---------- Entries supplied ----------

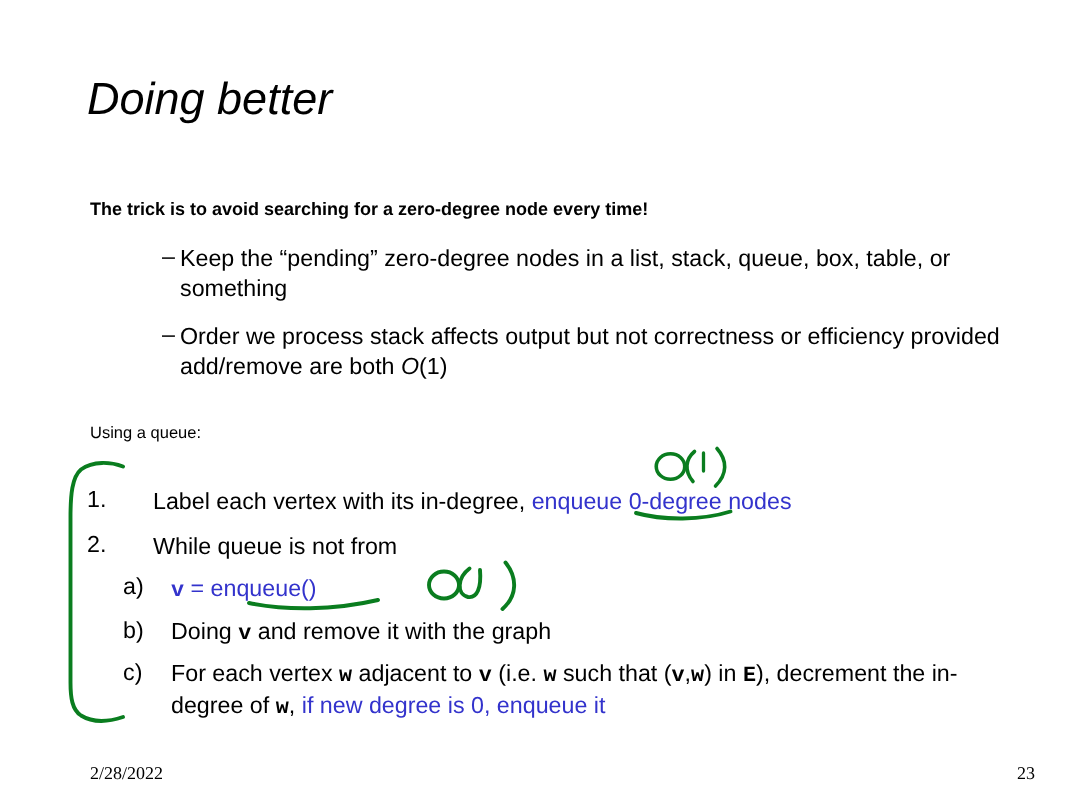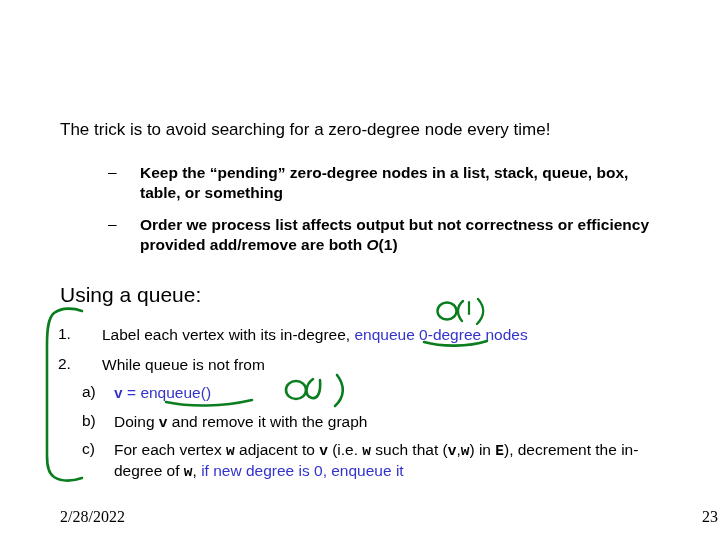--- a/index.html
+++ b/index.html
@@ -27,52 +27,52 @@
     font-weight: 400;
     letter-spacing: 0px;
     color: #000000;
     white-space: nowrap;
   }
 
   
   .lead-line {
     position: absolute;
     left: 60px;
-    top: 120px;
-    font-size: 17px;
+    top: 132px;
+    font-size: 12px;
     white-space: nowrap;
+    font-weight: bold;
   }
 
   .dash-item {
     position: absolute;
     left: 108px;
     font-size: 15.5px;
     width: 565px;
   }
   .dash-item .dash {
     position: absolute;
     left: 0;
     top: 0;
   }
   .dash-item .dtext {
     display: block;
-    margin-left: 32px;
+    margin-left: 12px;
     line-height: 1.32;
-    font-weight: bold;
   }
   #dash-1 { top: 163px; }
   #dash-2 { top: 215px; }
 
   .oh-italic { font-style: italic; }
 
   .using-line {
     position: absolute;
     left: 60px;
     top: 283px;
-    font-size: 21px;
+    font-size: 11px;
     white-space: nowrap;
   }
 
   
   .num-item {
     position: absolute;
     left: 58px;
     font-size: 15.5px;
     width: 610px;
   }
@@ -115,52 +115,53 @@
     font-weight: bold;
     font-size: 14.5px;
   }
   .blue { color: #3333cc; }
 
   
   #footer-date, #footer-page {
     position: absolute;
     top: 508px;
     font-family: "Liberation Serif", serif;
-    font-size: 16px;
+    font-size: 12px;
     color: #000000;
   }
   #footer-date { left: 60px; }
-  #footer-page { left: 678px; margin-left: 24px; }
+  #footer-page { left: 678px; }
 
   
   #ink-layer {
     position: absolute;
     left: 0;
     top: 0;
     width: 720px;
     height: 540px;
     pointer-events: none;
   }
 </style>
 </head>
 <body>
 
 <div id="slide">
 
+  <div id="slide-title">Doing better</div>
 
   <div class="lead-line">The trick is to avoid searching for a zero-degree node every time!</div>
 
   <div class="dash-item" id="dash-1">
     <span class="dash">–</span>
     <span class="dtext">Keep the “pending” zero-degree nodes in a list, stack, queue, box, table, or something</span>
   </div>
 
   <div class="dash-item" id="dash-2">
     <span class="dash">–</span>
-    <span class="dtext"><span>Order we process list affects output but not correctness or efficiency provided add/remove are both </span><span class="oh-italic">O</span><span>(1)</span></span>
+    <span class="dtext"><span>Order we process stack affects output but not correctness or efficiency provided add/remove are both </span><span class="oh-italic">O</span><span>(1)</span></span>
   </div>
 
   <div class="using-line">Using a queue:</div>
 
   <div class="num-item" id="num-1">
     <span class="marker">1.</span>
     <span class="ntext"><span>Label each vertex with its in-degree, </span><span class="blue">enqueue 0-degree nodes</span></span>
   </div>
 
   <div class="num-item" id="num-2">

----------

● What you have to do
Please set down every line of the data above precisely, dropping the images.

● Exercise solution
--- a/index.html
+++ b/index.html
@@ -27,52 +27,52 @@
     font-weight: 400;
     letter-spacing: 0px;
     color: #000000;
     white-space: nowrap;
   }
 
   
   .lead-line {
     position: absolute;
     left: 60px;
-    top: 120px;
-    font-size: 17px;
+    top: 132px;
+    font-size: 12px;
     white-space: nowrap;
+    font-weight: bold;
   }
 
   .dash-item {
     position: absolute;
     left: 108px;
     font-size: 15.5px;
     width: 565px;
   }
   .dash-item .dash {
     position: absolute;
     left: 0;
     top: 0;
   }
   .dash-item .dtext {
     display: block;
-    margin-left: 32px;
+    margin-left: 12px;
     line-height: 1.32;
-    font-weight: bold;
   }
   #dash-1 { top: 163px; }
   #dash-2 { top: 215px; }
 
   .oh-italic { font-style: italic; }
 
   .using-line {
     position: absolute;
     left: 60px;
     top: 283px;
-    font-size: 21px;
+    font-size: 11px;
     white-space: nowrap;
   }
 
   
   .num-item {
     position: absolute;
     left: 58px;
     font-size: 15.5px;
     width: 610px;
   }
@@ -115,52 +115,53 @@
     font-weight: bold;
     font-size: 14.5px;
   }
   .blue { color: #3333cc; }
 
   
   #footer-date, #footer-page {
     position: absolute;
     top: 508px;
     font-family: "Liberation Serif", serif;
-    font-size: 16px;
+    font-size: 12px;
     color: #000000;
   }
   #footer-date { left: 60px; }
-  #footer-page { left: 678px; margin-left: 24px; }
+  #footer-page { left: 678px; }
 
   
   #ink-layer {
     position: absolute;
     left: 0;
     top: 0;
     width: 720px;
     height: 540px;
     pointer-events: none;
   }
 </style>
 </head>
 <body>
 
 <div id="slide">
 
+  <div id="slide-title">Doing better</div>
 
   <div class="lead-line">The trick is to avoid searching for a zero-degree node every time!</div>
 
   <div class="dash-item" id="dash-1">
     <span class="dash">–</span>
     <span class="dtext">Keep the “pending” zero-degree nodes in a list, stack, queue, box, table, or something</span>
   </div>
 
   <div class="dash-item" id="dash-2">
     <span class="dash">–</span>
-    <span class="dtext"><span>Order we process list affects output but not correctness or efficiency provided add/remove are both </span><span class="oh-italic">O</span><span>(1)</span></span>
+    <span class="dtext"><span>Order we process stack affects output but not correctness or efficiency provided add/remove are both </span><span class="oh-italic">O</span><span>(1)</span></span>
   </div>
 
   <div class="using-line">Using a queue:</div>
 
   <div class="num-item" id="num-1">
     <span class="marker">1.</span>
     <span class="ntext"><span>Label each vertex with its in-degree, </span><span class="blue">enqueue 0-degree nodes</span></span>
   </div>
 
   <div class="num-item" id="num-2">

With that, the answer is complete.